WORK TO BE COMPLETED – Check each line of the records below for the word "Кранче" and copy those where it appears.
◆ ◆ ◆ ◆ ◆
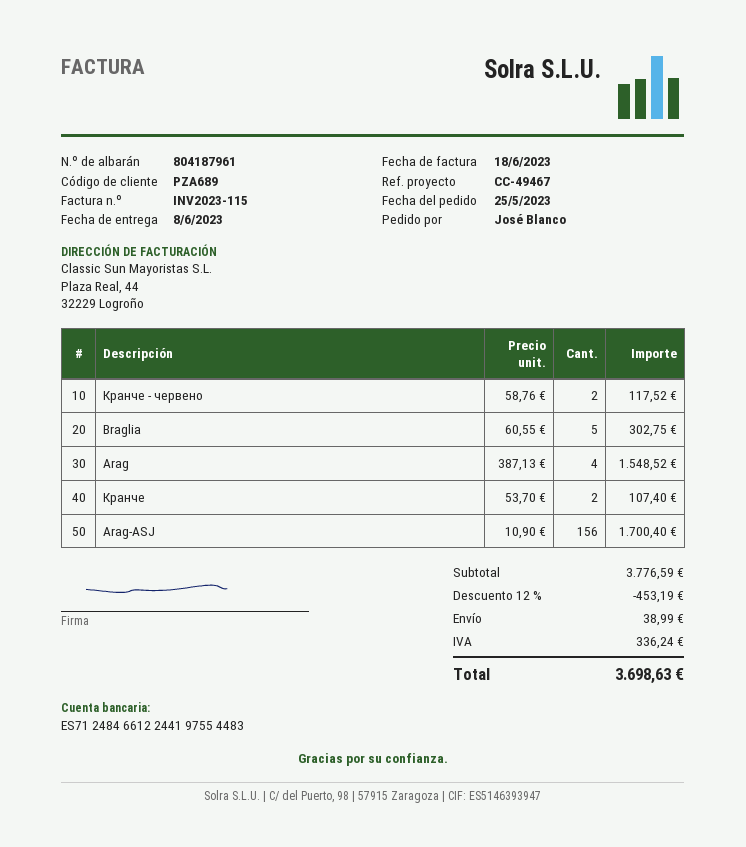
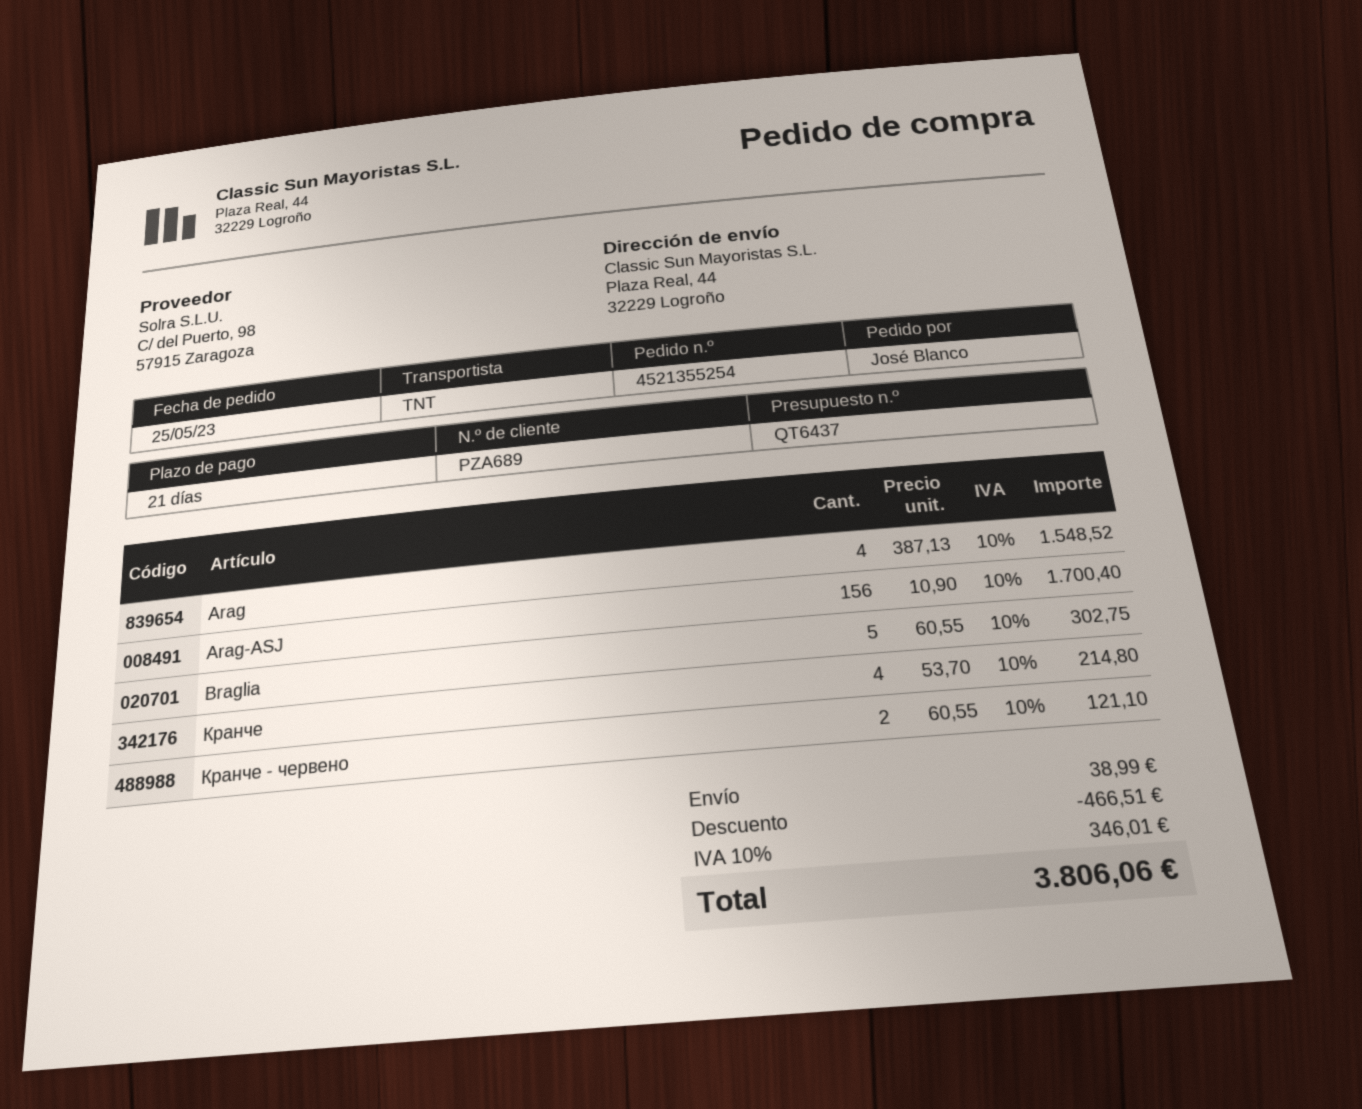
Кранче - червено: 2 x 58.76 = 117.52 -> 2 x 60.55 = 121.10
Кранче: 2 x 53.70 = 107.40 -> 4 x 53.70 = 214.80
discount: 453.19 -> 466.51
tax: 336.24 -> 346.01
total: 3698.63 -> 3806.06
◆ ◆ ◆ ◆ ◆
ANSWER FOR THE TASK –
Кранче - червено: 2 x 58.76 = 117.52 -> 2 x 60.55 = 121.10
Кранче: 2 x 53.70 = 107.40 -> 4 x 53.70 = 214.80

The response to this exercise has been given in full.